React has basically made XSS go away, right? You have to call dangerously set innerHTML, it's literally called dangerously set innerHTML, in order to get an XSS vulnerability out of React. It's fantastic. The reason that React is able to do that is just because fundamentally, injection vulnerabilities are about context, right? You need to know, is this string that I have, is this attacker-controlled text, or is this already some javascript or is it JSON or is it HTML or CSS or whatever it is. I need to know what it is in order to correctly be able to put it into context. React, because of the way it builds the DOM, it always knows whether or not, you know, this is an attribute, this is some javascript, this is whatever, so we just see significantly fewer vulnerabilities there.

On the server side, so classic PHP, and I want to make very clear, I'm saying classic PHP, I'm not saying all PHP apps are definitionally screwed. I'm saying, if this was ... the way that you would write a PHP application in 2005, where you have a file you name index.php, and you're embedding some stuff into an HTML page, then that is a cornucopia of XSS vulnerabilities. There's no way that escaping went right there.

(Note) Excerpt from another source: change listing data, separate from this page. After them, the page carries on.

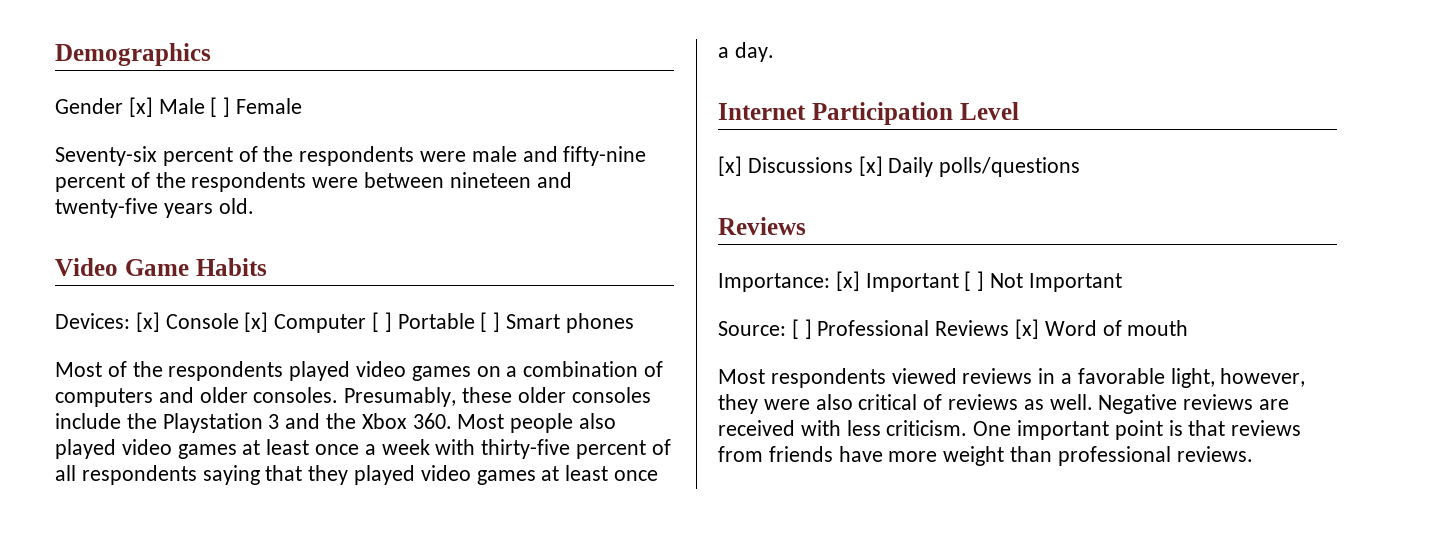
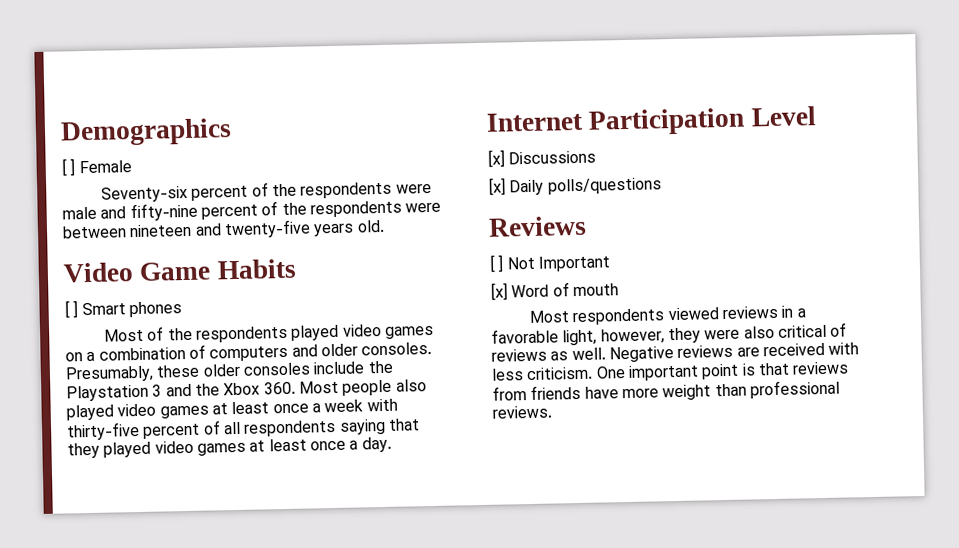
[55,97,205,117] Gender [x] Male -> (232, 132) none
[55,312,475,333] Devices: [x] Console [x] Computer [ ] Portable -> (297, 269) none
(853, 165) none -> (597, 157) //
[718,271,959,292] Importance: [x] Important -> (587, 226) none
[718,319,1010,339] Source: [ ] Professional Reviews -> (610, 263) none

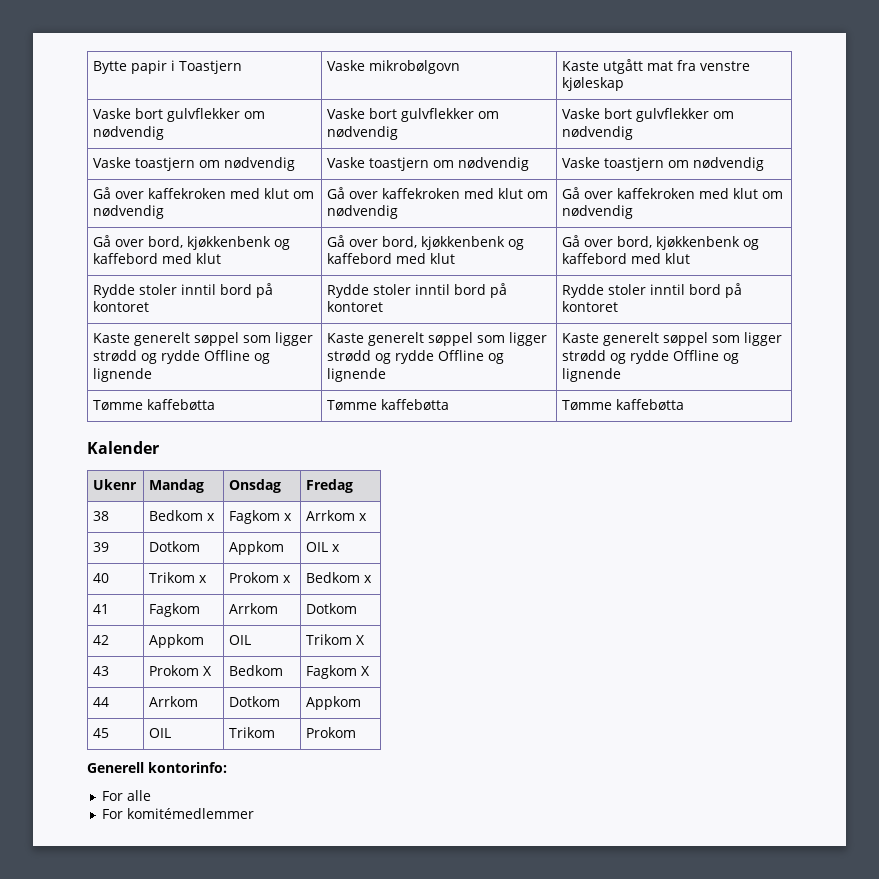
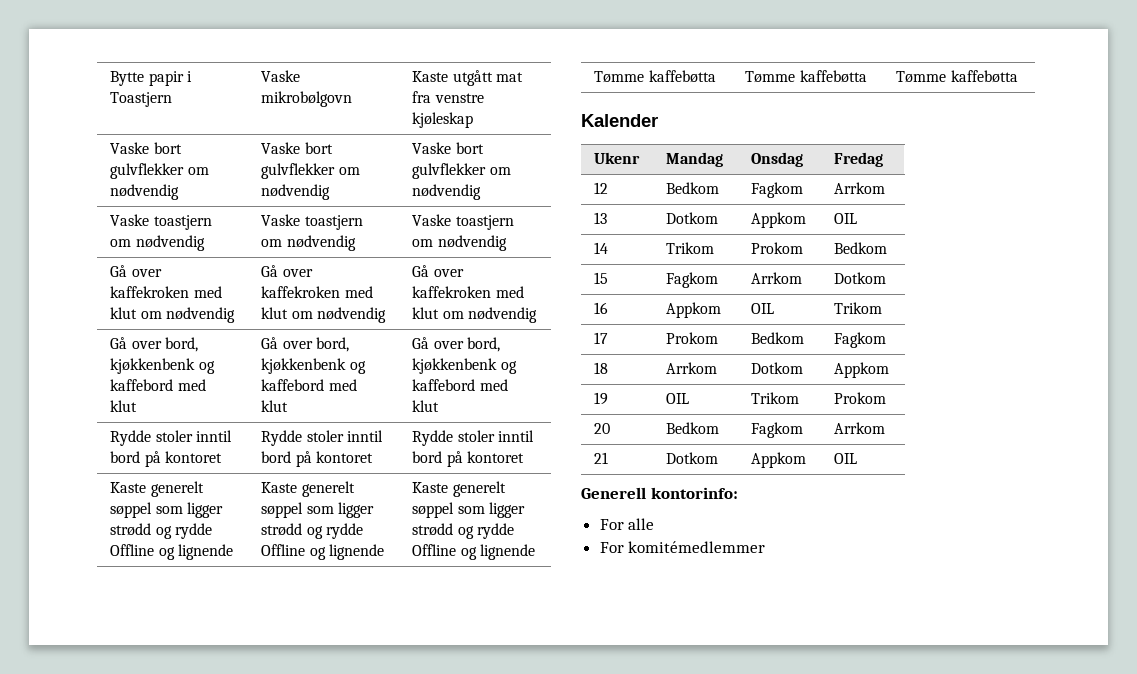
[93,511,110,521] [149,510,216,521] [229,510,293,524] [306,510,368,521] [93,542,110,552] [149,541,201,552] [229,541,285,555] [306,542,341,552] [93,573,110,583] [149,572,208,583] [229,572,292,583] [306,572,373,583] [93,604,110,614] 38 | Bedkom x | Fagkom x | Arrkom x // 39 | Dotkom | Appkom | OIL x // 40 | Trikom x | Prokom x | Bedkom x // 41 -> [594,182,609,194] [666,182,720,194] [751,182,804,198] [834,182,886,194] [594,212,608,224] [666,212,719,224] [751,212,807,228] [834,213,858,224] [594,242,609,254] [666,242,715,254] [751,242,804,254] [834,242,888,254] [594,272,609,284] 12 | Bedkom | Fagkom | Arrkom // 13 | Dotkom | Appkom | OIL // 14 | Trikom | Prokom | Bedkom // 15
[93,635,110,645] 42 -> [594,302,609,314] 16
[356,635,366,645] [93,666,110,676] [149,665,213,676] [229,665,284,676] [306,665,371,679] [93,697,110,707] X // 43 | Prokom X | Bedkom | Fagkom X // 44 -> [594,332,609,344] [666,332,719,344] [751,332,805,344] [834,332,887,348] [594,362,609,374] // 17 | Prokom | Bedkom | Fagkom // 18
[93,728,110,738] 45 -> [594,392,609,405] 19
(357, 732) none -> [594,423,611,434] [666,422,720,434] [751,422,804,438] [834,422,886,434] [594,452,609,464] [666,452,719,464] [751,452,807,468] [834,453,858,464] // 20 | Bedkom | Fagkom | Arrkom // 21 | Dotkom | Appkom | OIL

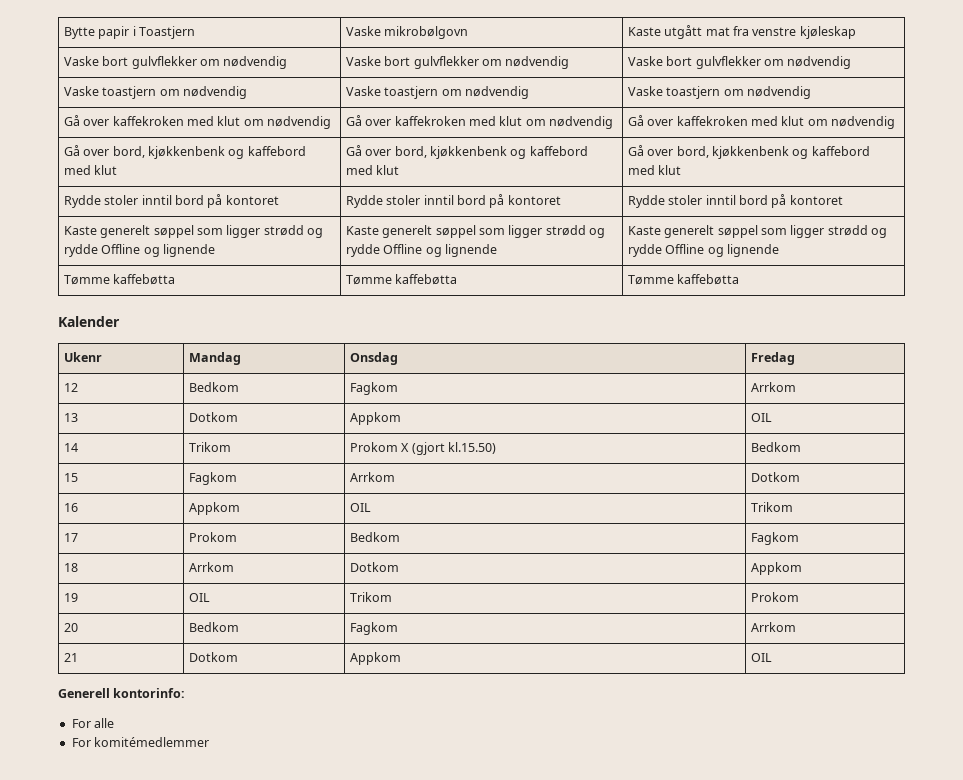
(804, 248) none -> [401,442,496,455] X (gjort kl.15.50)

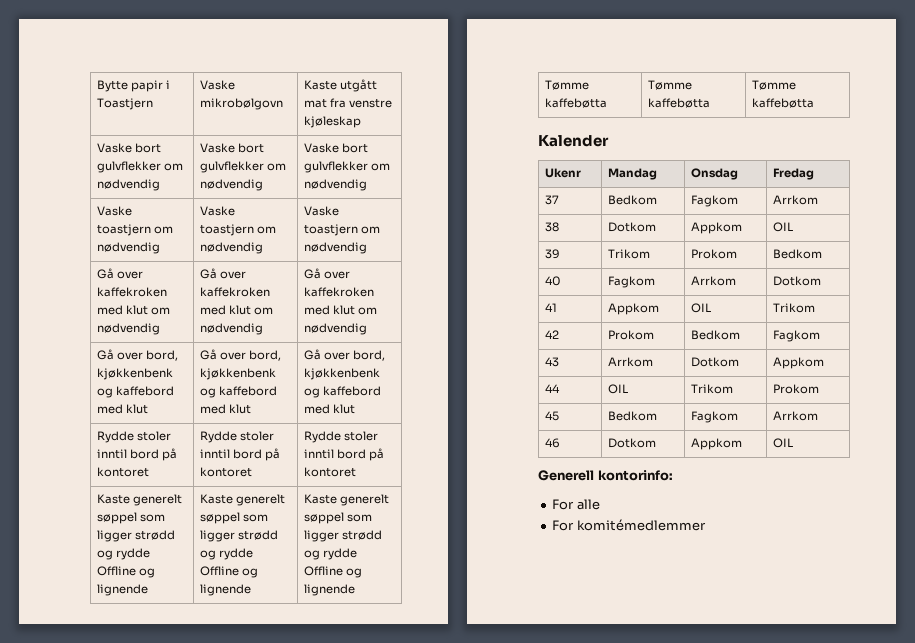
[63,383,78,392] [188,382,239,392] [349,382,398,395] [750,382,796,392] [63,413,78,422] [188,412,238,422] [349,412,401,425] [750,413,772,422] [63,443,78,452] [188,442,231,452] [349,442,496,455] 12 | Bedkom | Fagkom | Arrkom // 13 | Dotkom | Appkom | OIL // 14 | Trikom | Prokom X (gjort kl.15.50) -> [545,195,560,205] [608,195,658,205] [691,195,739,207] [773,195,819,205] [545,222,560,232] [608,222,657,232] [691,222,743,234] [773,222,794,232] [545,249,561,259] [608,249,651,259] [691,249,738,259] 37 | Bedkom | Fagkom | Arrkom // 38 | Dotkom | Appkom | OIL // 39 | Trikom | Prokom
[63,473,78,482] 15 -> [545,276,562,286] 40
[63,503,78,512] 16 -> [545,303,558,312] 41
[63,533,78,542] 17 -> [545,330,560,339] 42
[63,563,78,572] 18 -> [545,357,560,367] 43
[63,593,78,602] 19 -> [545,384,561,393] 44
[63,623,78,632] [188,622,239,632] [349,622,398,635] [750,622,796,632] [63,653,78,662] 20 | Bedkom | Fagkom | Arrkom // 21 -> [545,411,560,421] [608,411,658,421] [691,411,739,423] [773,411,819,421] [545,438,561,448] 45 | Bedkom | Fagkom | Arrkom // 46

We get a little bit better with that with Django templating, because Django templating at least escapes stuff for HTML by default. The problem with that is that it's significantly more complicated than that, because you're not always doing HTML. For example, let's say, a common example that I've seen of this is you have some javascript, you have a script tag somewhere in your page that you're loading, and you want to embed a JSON document, or sorry, a JSON object, and how do you do that in Django? You can't just like put it in there, because it'll get escaped as HTML, and your script tag explodes, so it doesn't actually work.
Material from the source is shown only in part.